発表事例には、会計課で倉庫の整理整頓をしたという事例などがありました。それでも、このような職場の環境づくりが、その先にある地域に役立つ仕事のもとになっているので、職員の資質養成には欠かせません。

経営方針の項目に沿った3部構成の発表

役場では、毎年町長が立てる「町長経営方針」のもとで、各課長が「課長経営方針」を立てて課を運営しています。
そこで、改善事例も、経営方針の項目に沿って「重点取組み」「業務の円滑な推進と改善改革」「職場の活性化と人材育成」の3部構成で発表されました。

建設課からは、多くの市町が外部に委託している橋梁の点検業務を、人材育成の視点で職員が自ら道路管理実務者(橋梁初級Ⅰ)の資格を取得することによって経費削減するという取組みが紹介されました。
教育委員会からは、駅伝の選手集めやコーチ体制の強化に関する業務改善の取組みが発表されました。
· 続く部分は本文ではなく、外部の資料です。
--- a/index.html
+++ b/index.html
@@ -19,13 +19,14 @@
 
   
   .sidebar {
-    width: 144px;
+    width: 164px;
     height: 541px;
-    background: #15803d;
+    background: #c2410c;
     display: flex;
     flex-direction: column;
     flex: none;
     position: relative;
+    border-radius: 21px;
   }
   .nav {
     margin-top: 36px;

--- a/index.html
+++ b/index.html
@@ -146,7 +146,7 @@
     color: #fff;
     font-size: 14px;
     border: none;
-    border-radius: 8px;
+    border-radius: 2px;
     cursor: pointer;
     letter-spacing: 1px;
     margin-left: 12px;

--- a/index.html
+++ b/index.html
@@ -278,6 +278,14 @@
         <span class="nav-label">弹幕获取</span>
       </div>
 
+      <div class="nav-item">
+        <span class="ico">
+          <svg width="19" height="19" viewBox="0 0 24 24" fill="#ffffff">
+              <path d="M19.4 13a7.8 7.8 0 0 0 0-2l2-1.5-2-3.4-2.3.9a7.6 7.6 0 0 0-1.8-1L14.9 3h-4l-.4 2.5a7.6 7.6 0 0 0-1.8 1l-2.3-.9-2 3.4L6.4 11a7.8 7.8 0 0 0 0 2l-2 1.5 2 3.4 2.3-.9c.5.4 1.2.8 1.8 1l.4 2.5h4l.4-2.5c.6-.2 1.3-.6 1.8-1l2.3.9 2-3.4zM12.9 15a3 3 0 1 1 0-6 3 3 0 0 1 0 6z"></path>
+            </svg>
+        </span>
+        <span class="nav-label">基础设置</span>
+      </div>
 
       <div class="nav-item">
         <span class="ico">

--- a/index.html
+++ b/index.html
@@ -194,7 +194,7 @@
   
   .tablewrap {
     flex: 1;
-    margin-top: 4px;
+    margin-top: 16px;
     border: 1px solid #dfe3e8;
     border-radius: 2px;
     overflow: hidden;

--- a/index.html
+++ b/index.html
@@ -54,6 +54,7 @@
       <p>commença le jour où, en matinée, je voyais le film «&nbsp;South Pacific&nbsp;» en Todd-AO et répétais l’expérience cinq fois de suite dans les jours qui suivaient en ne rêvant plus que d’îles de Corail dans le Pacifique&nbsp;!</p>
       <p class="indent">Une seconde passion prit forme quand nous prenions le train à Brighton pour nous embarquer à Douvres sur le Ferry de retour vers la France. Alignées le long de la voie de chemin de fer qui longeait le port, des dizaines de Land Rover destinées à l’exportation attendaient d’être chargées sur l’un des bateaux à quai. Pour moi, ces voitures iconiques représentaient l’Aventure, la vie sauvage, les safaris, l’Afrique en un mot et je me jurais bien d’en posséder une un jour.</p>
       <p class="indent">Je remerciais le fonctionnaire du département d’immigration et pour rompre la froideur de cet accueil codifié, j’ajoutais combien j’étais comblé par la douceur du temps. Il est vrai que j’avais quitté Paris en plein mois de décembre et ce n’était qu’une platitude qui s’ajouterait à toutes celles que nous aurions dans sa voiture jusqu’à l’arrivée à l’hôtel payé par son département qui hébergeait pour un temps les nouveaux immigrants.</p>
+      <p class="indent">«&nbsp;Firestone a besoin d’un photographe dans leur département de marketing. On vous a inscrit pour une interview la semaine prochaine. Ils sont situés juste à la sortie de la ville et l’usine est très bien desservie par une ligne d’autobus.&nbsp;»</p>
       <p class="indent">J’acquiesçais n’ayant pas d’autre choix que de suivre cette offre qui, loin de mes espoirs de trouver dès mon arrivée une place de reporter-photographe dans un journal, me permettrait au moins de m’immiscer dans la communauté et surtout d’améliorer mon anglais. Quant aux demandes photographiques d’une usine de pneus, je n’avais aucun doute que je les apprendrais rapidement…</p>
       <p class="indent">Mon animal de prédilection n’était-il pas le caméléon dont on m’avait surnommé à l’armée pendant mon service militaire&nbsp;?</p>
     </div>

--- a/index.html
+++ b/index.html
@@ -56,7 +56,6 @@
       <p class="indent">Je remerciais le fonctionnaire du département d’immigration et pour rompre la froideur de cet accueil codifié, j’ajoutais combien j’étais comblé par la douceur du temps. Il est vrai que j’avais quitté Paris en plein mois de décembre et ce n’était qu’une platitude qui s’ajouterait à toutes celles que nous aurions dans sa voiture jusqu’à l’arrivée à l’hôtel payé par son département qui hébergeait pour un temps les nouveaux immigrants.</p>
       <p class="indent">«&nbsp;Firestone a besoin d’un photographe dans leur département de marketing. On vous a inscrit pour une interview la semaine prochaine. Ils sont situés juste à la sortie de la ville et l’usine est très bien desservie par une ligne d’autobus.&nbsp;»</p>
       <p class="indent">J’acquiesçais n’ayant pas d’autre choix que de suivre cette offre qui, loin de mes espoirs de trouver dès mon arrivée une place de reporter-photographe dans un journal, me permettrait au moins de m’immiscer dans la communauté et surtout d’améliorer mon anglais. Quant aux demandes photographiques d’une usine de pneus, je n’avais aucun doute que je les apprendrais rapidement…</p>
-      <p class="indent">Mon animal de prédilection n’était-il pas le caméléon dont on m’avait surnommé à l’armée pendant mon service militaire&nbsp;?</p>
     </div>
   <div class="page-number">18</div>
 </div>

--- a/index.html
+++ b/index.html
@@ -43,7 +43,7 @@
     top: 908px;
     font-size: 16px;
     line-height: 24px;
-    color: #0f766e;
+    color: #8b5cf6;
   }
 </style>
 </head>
そして、最後に発表されたのは、防災課と福祉課が連携して取り組んだ健康体操でした。南伊勢町は、高齢化率が県内一高く、南海トラフの地震被害が懸念され、「安全安心を実現し、希望をもち誇れる南伊勢町」という町のめざす姿が掲げられているため、重点取組みになっていたのです。
取り組むプロセスには数々の業務改善が込められていました。
そして、「えがおで」「るんるん」「がんばりすぎずに」「あつまろう」という言葉の頭文字と「エルダー・ガード(老化防止)」の意味から「えるがあ教室」と名付けられたように、壇上には約20人の高齢者たちが参加して、笑顔で元気いっぱいの体操を披露してくれました。
まさに町民とともにつくりあげる町の姿が見えました。

会場は町民文化会館で、休憩スペースには、高校生がカフェを設置していました。職員による発表後は、招待事例として、南伊勢高校から防災持ち出し用「Myゼロパック」の取組み事例も紹介されました。

地方では、「地方創生」の流れから「総合戦略」が策定され、今後は成果指標の達成率が測られるようになってきますが、結果を変えていくためには、プロセスから変えていくことが必要です。
そのプロセスも、今や行政職員だけがつくる時代ではなくなっています。地域の住民と協働して事業を推進していくことが増えてくれば、業務や事業の改善もまた住民とともに進められるようになってくるでしょう。
そして、改善発表会もまた、地域にオープンに設営され、住民と協力して発表されるやり方が増えていくことになりそうです。